### SUPPLIED DATA
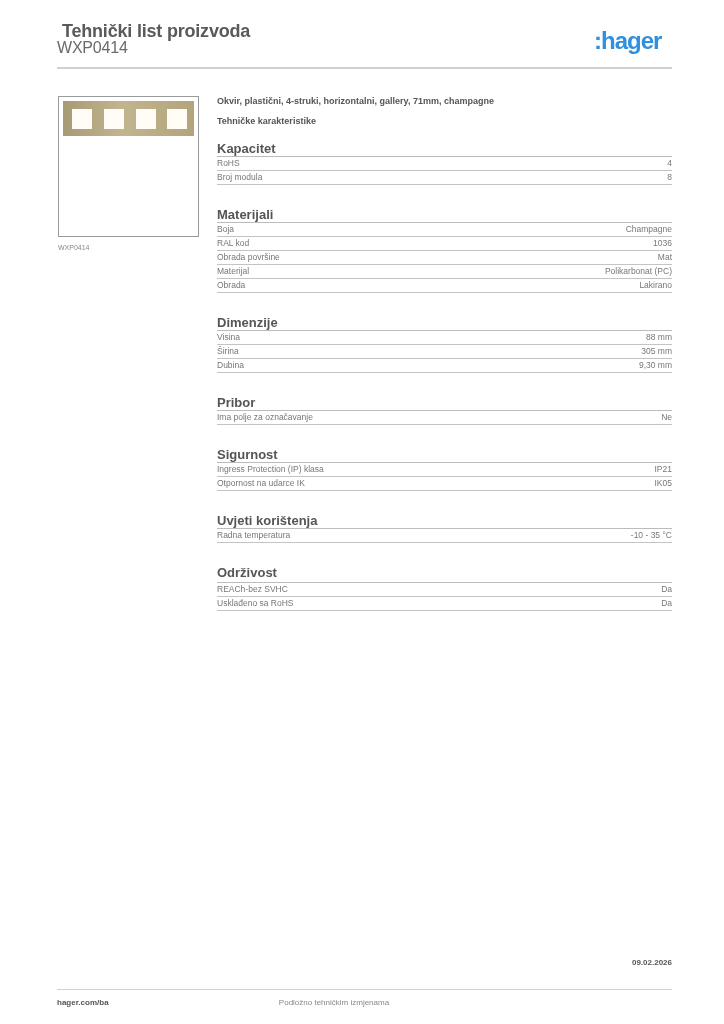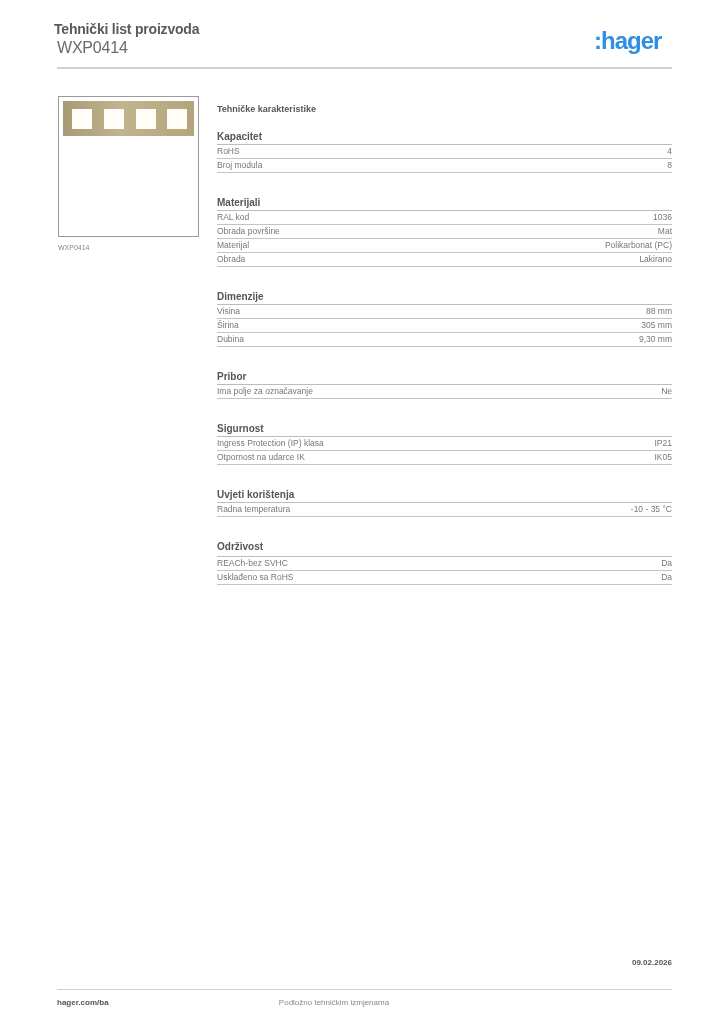--- a/index.html
+++ b/index.html
@@ -2,22 +2,22 @@
 <html><head>
 <meta charset="utf-8">
 <style>
   html, body { margin: 0; padding: 0; background: #ffffff; }
   body {
     width: 724px; height: 1024px; position: relative; overflow: hidden;
     font-family: "Liberation Sans", "DejaVu Sans", sans-serif;
     color: #555;
   }
   .page-title {
-    position: absolute; left: 54px; top: 21px;
-    font-size: 14px; font-weight: bold; color: #5a5a5a; letter-spacing: -0.2px;
+    position: absolute; left: 62px; top: 21px;
+    font-size: 18px; font-weight: bold; color: #5a5a5a; letter-spacing: -0.2px;
   }
   .page-subtitle {
     position: absolute; left: 57px; top: 39px;
     font-size: 16px; color: #6a6a6a; letter-spacing: -0.2px;
   }
   .logo {
     position: absolute; left: 594px; top: 28px;
     font-size: 24px; font-weight: bold; color: #2f8fe0; letter-spacing: -1px;
     line-height: 26px;
   }
@@ -36,21 +36,21 @@
     position: absolute; top: 8px; width: 20px; height: 20px; background: #fffdf5;
   }
   .image-caption {
     position: absolute; left: 58px; top: 244px; font-size: 7px; color: #888;
   }
   .right-col { position: absolute; left: 217px; top: 95px; width: 455px; }
   .product-desc { font-size: 9px; font-weight: bold; color: #555; height: 12px; line-height: 12px; }
   .tech-title { font-size: 9px; font-weight: bold; color: #555; margin-top: 8px; height: 12px; line-height: 12px; }
   .section { margin-top: 24px; }
   .section-title {
-    font-size: 10px; font-weight: bold; color: #555;
+    font-size: 13px; font-weight: bold; color: #555;
     height: 12px; line-height: 12px;
     border-bottom: 1px solid #bcbcbc; padding-bottom: 1px;
   }
   .row {
     display: flex; justify-content: space-between;
     font-size: 8.5px; color: #777; height: 13px; line-height: 13px;
     border-bottom: 1.5px solid #c4c4c4;
   }
   .row .val { text-align: right; }
   .footer-rule {
@@ -72,36 +72,41 @@
   <div class="frame">
     <div class="hole" style="left:9px"></div>
     <div class="hole" style="left:41px"></div>
     <div class="hole" style="left:73px"></div>
     <div class="hole" style="left:104px"></div>
   </div>
 </div>
 <div class="image-caption">WXP0414</div>
 
 <div class="right-col">
+  <div class="product-desc">Okvir, plastični, 4-struki, horizontalni, gallery, 71mm, champagne</div>
   <div class="tech-title">Tehničke karakteristike</div>
 
   <div class="section" style="margin-top:16px">
     <div class="section-title">Kapacitet</div>
     <div class="row">
         <span>RoHS</span>
         <span class="val">4</span>
       </div>
     <div class="row">
         <span>Broj modula</span>
         <span class="val">8</span>
       </div>
   </div>
 
   <div class="section">
     <div class="section-title">Materijali</div>
+    <div class="row">
+        <span>Boja</span>
+        <span class="val">Champagne</span>
+      </div>
     <div class="row">
         <span>RAL kod</span>
         <span class="val">1036</span>
       </div>
     <div class="row">
         <span>Obrada površine</span>
         <span class="val">Mat</span>
       </div>
     <div class="row">
         <span>Materijal</span>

### WORK INSTRUCTIONS
From the records above, repeat exactly the lines from the one with "<span>Broj modula</span>" through the one with "<span>RAL kod</span>", both included.

### EXPECTED ANSWER
         <span>Broj modula</span>
         <span class="val">8</span>
       </div>
   </div>
 
   <div class="section">
     <div class="section-title">Materijali</div>
+    <div class="row">
+        <span>Boja</span>
+        <span class="val">Champagne</span>
+      </div>
     <div class="row">
         <span>RAL kod</span>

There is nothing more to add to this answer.